The California Bureau of Narcotic Enforcement issued a warning on "huffing." Huffing is the sniffing of common household products such as paint, gasoline, and hair spray. Sniffing these inhalants can introduce toxins into the body causing damage to the liver, lungs, kidneys, brain, and even death. According to a news report, there were five deaths in San Diego in the last 5 years that have been attributed to inhalant abuse; two teenagers died in San Diego County in 1999, one by the method known as "bagging." In another example, 19-year-old was found with a plastic bag over his head and a can of shaving gel. Nationwide, inhalant abusers increased from 300,000 in 1991 to over a million in 1999. The average age of the inhalant abuser is between 12 and 13, although there have been reported cases of 5 year olds "huffing."
Diversion of prescription drugs is of such concern in San Diego that the San Diego Police Department assigned officers to deal specifically with the problem. There is no significant group or organization involved in the diversion of pharmaceuticals. The main source of diverted pharmaceuticals continues to be unscrupulous doctors and pharmacies. There is also an increase in the use of the Internet to order controlled substances from pharmacies in Mexico and other foreign countries. Pharmaceuticals are also being smuggled across the border from Mexico by individuals and pedestrian couriers.

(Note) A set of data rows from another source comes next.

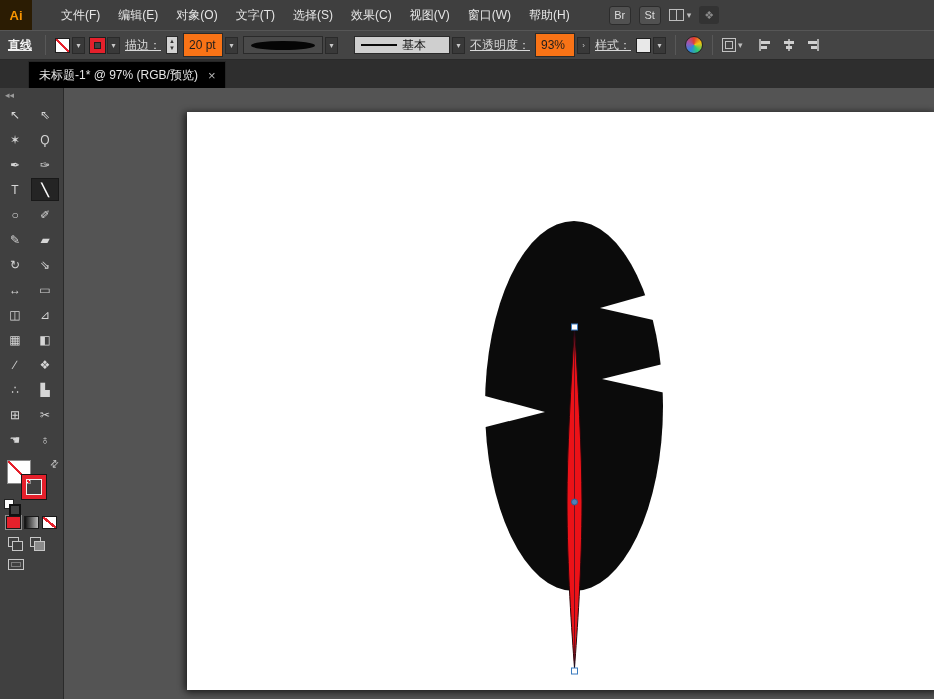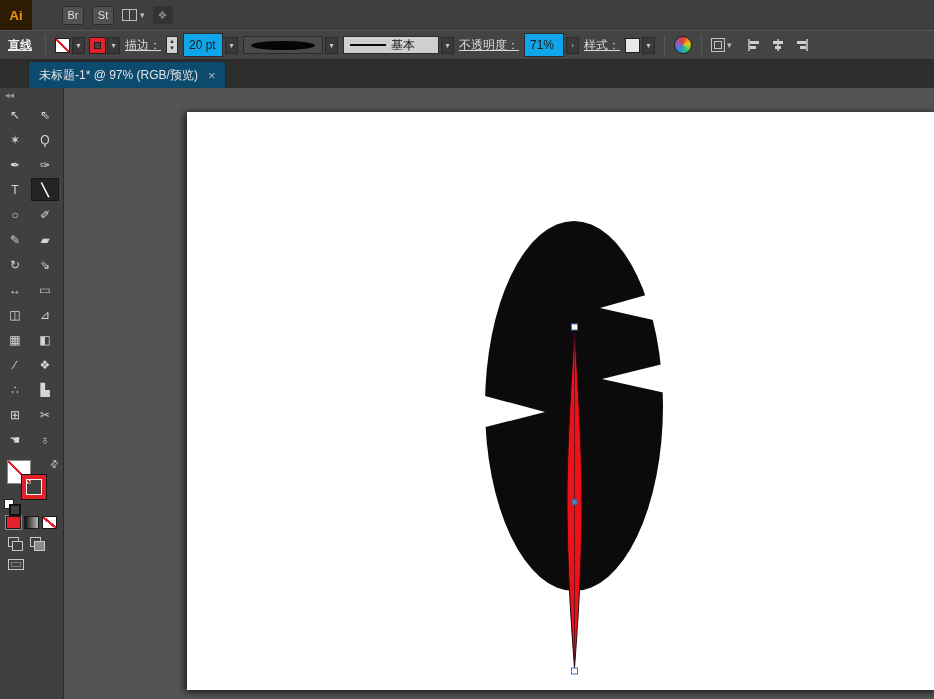--- a/index.html
+++ b/index.html
@@ -30,40 +30,40 @@
   .tool-name { font-weight:bold; color:#f0f0f0; margin-right:4px; }
   .cb-sep { width:1px; height:20px; background:#2f2f2f; border-right:1px solid #585858; margin:0 4px; }
   .swatch { width:15px; height:15px; border:1px solid #1f1f1f; background:#fff; display:inline-block; }
   .fill-none { background:#fff linear-gradient(to top right, transparent 44%, #e5202b 44%, #e5202b 56%, transparent 56%); }
   .stroke-red { border:4px solid #e5202b; background:transparent; box-shadow:0 0 0 1px #1f1f1f, inset 0 0 0 1px #1f1f1f; }
   .style-swatch { background:#e8e8e8; }
   .chev { width:13px; height:17px; background:#393939; border:1px solid #2a2a2a; color:#c8c8c8; font-size:8px;
           display:inline-flex; align-items:center; justify-content:center; margin-left:-3px; }
   .stepper { width:12px; height:18px; background:#d2d2d2; border:1px solid #2a2a2a; display:inline-flex; flex-direction:column;
              align-items:center; justify-content:center; color:#333; font-size:6px; line-height:7px; }
-  .field { height:24px; background:#0ea5e9; border:1px solid #2a2a2a; color:#1d1d1d; display:inline-flex;
+  .field { height:24px; background:#f97316; border:1px solid #2a2a2a; color:#1d1d1d; display:inline-flex;
            align-items:center; padding:0 5px; min-width:40px; }
   .profile-dd { width:80px; height:18px; background:#4a4a4a; border:1px solid #2a2a2a; display:inline-flex;
                 align-items:center; justify-content:center; }
   .profile-ellipse { width:64px; height:9px; background:#050505; border-radius:50%; }
   .brush-dd { width:96px; height:18px; background:#cfcfcf; border:1px solid #2a2a2a; display:inline-flex;
-              align-items:center; gap:5px; padding:0 6px; color:#111; }
+              align-items:center; gap:5px; padding:0 6px; color:#111;margin-left:11px; }
   .brush-line { flex:0 0 36px; height:2px; background:#0a0a0a; }
   .recolor { width:18px; height:18px; border-radius:50%;
              background:conic-gradient(#e23b2e,#f1c40f,#2ecc71,#2e86de,#9b59b6,#e23b2e); border:1px solid #222; }
   .alignto { display:flex; align-items:center; gap:2px; }
   .page-ic { width:14px; height:14px; border:1px solid #c2c2c2; position:relative; }
   .page-ic::after { content:""; position:absolute; right:2px; bottom:2px; width:6px; height:6px; border:1px solid #c2c2c2; }
   .align-group { display:flex; align-items:center; gap:6px; margin-left:8px; }
   .align-btn { width:18px; height:18px; display:flex; align-items:center; justify-content:center; }
   .align-btn svg { display:block; }
 
   
   #tab-bar { height:28px; background:#2e2e2e; display:flex; align-items:flex-end; padding-left:28px; flex:0 0 28px; }
-  .doc-tab { height:27px; background:#0c4a6e; border:1px solid #262626; border-bottom:none; display:flex; align-items:center;
+  .doc-tab { height:27px; background:#000000; border:1px solid #262626; border-bottom:none; display:flex; align-items:center;
              gap:10px; padding:0 10px; color:#e3e3e3; }
   .tab-close { color:#b5b5b5; font-size:13px; cursor:default; }
 
   
   #main { flex:1; display:flex; min-height:0; }
   #tools-panel { flex:0 0 61px; background:#404040; border-right:1px solid #2a2a2a; position:relative; }
   .panel-head { height:14px; display:flex; align-items:center; padding-left:5px; color:#9a9a9a; font-size:9px; }
   #tool-grid { display:grid; grid-template-columns:30px 30px; grid-auto-rows:25px; justify-items:center; align-items:center; }
   .tool { width:28px; height:23px; display:flex; align-items:center; justify-content:center; color:#d6d6d6; font-size:12px; }
   .tool.selected { background:#242424; box-shadow:inset 0 0 0 1px #191919; color:#ffffff; font-weight:bold; }
@@ -99,20 +99,31 @@
               box-shadow:-3px 0 7px rgba(0,0,0,0.45), 0 3px 7px rgba(0,0,0,0.45); }
   #artboard svg { display:block; width:750px; height:578px; }
 </style>
 </head>
 <body>
 
 <div id="app">
 
   <header id="menu-bar">
     <div class="ai-logo">Ai</div>
+    <nav id="menu-items">
+        <span class="menu-item">文件(F)</span>
+        <span class="menu-item">编辑(E)</span>
+        <span class="menu-item">对象(O)</span>
+        <span class="menu-item">文字(T)</span>
+        <span class="menu-item">选择(S)</span>
+        <span class="menu-item">效果(C)</span>
+        <span class="menu-item">视图(V)</span>
+        <span class="menu-item">窗口(W)</span>
+        <span class="menu-item">帮助(H)</span>
+      </nav>
     <div class="menu-right">
       <span class="badge">Br</span>
       <span class="badge">St</span>
       <span class="arrange-docs">
         <span class="grid-ic"></span>
         <span class="chev-sm">▾</span>
       </span>
       <span class="ws-icon">❖</span>
     </div>
   </header>
@@ -139,21 +150,21 @@
     </span>
     <span class="chev">▾</span>
 
     <span class="brush-dd">
       <span class="brush-line"></span>
       <span>基本</span>
     </span>
     <span class="chev">▾</span>
 
     <span class="cb-label">不透明度：</span>
-    <span class="field">71%</span>
+    <span class="field">93%</span>
     <span class="chev">›</span>
 
     <span class="cb-label">样式：</span>
     <span class="swatch style-swatch"></span>
     <span class="chev">▾</span>
 
     <span class="cb-sep"></span>
     <span class="recolor"></span>
     <span class="cb-sep"></span>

The most commonly diverted pharmaceuticals are hydrocodone products. Hydrocodone, a narcotic, is a semisynthetic pain reliever. The Community Epidemiology Work Group reports that mentions of narcotic drugs other than heroin have been increasing in many areas. San Diego had one of the highest rates of hydrocodone DAWN emergency department mentions per 100,000 in 1998. The August 2000 DAWN report indicates that, nationally, hydrocodone emergency department mentions increased 63 percent within the last 5 years--from 8,977 in 1995 to 14,639 in 1999. DAWN also reports that in 1998 there were 339 hydrocodone-related deaths nationwide. On the street Vicodin appears to be the preferred brand of hydrocodone; it sells for $3 per pill.
Mexican manufactured Valium is also being diverted for illegal use; it sells for $1 to $3 per pill. According to DEA, Valium manufactured in the United States is almost nonexistent on the street.